Begin at the line below that has "- Once the z-node" and stop after the line that has "- After the". Please restate only those lines, word for word.

Entries shown –
________________

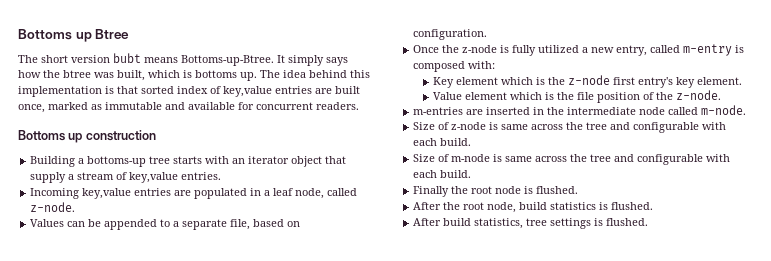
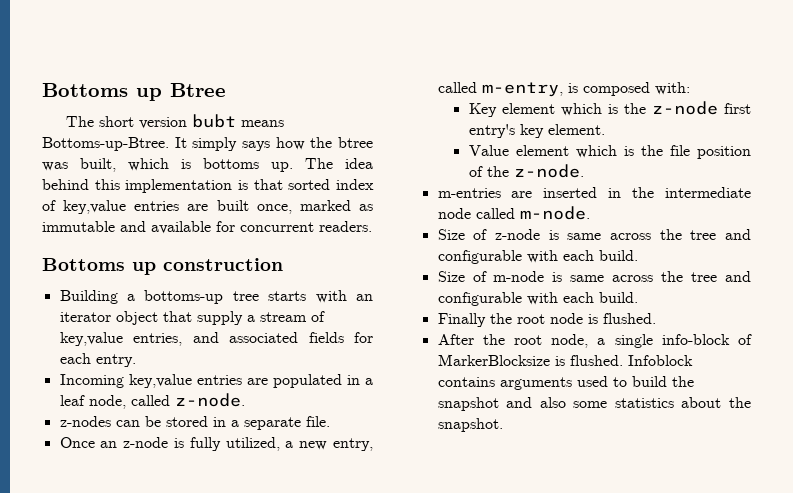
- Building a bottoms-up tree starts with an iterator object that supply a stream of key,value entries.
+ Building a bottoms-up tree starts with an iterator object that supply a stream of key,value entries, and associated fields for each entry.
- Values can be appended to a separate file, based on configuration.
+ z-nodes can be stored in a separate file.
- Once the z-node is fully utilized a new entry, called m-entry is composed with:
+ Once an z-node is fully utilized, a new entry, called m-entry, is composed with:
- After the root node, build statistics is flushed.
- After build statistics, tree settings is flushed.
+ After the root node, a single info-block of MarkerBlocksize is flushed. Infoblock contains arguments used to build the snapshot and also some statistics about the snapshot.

________________

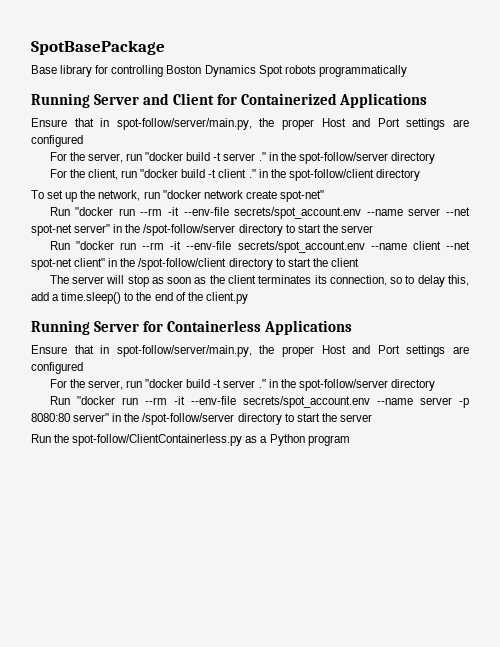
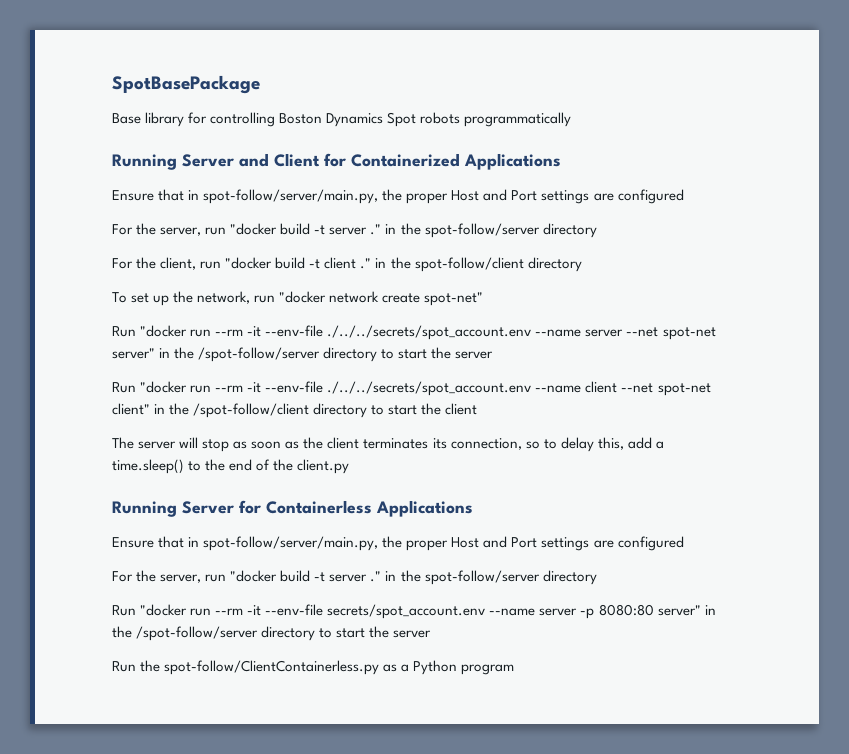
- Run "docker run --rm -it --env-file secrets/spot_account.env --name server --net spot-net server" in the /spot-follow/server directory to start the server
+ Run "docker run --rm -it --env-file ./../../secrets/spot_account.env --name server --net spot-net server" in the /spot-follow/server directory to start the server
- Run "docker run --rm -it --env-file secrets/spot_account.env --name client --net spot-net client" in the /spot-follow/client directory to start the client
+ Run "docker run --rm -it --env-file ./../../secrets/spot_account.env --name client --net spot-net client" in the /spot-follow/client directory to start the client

________________

Output for this exercise –
- Once the z-node is fully utilized a new entry, called m-entry is composed with:
+ Once an z-node is fully utilized, a new entry, called m-entry, is composed with:
- After the root node, build statistics is flushed.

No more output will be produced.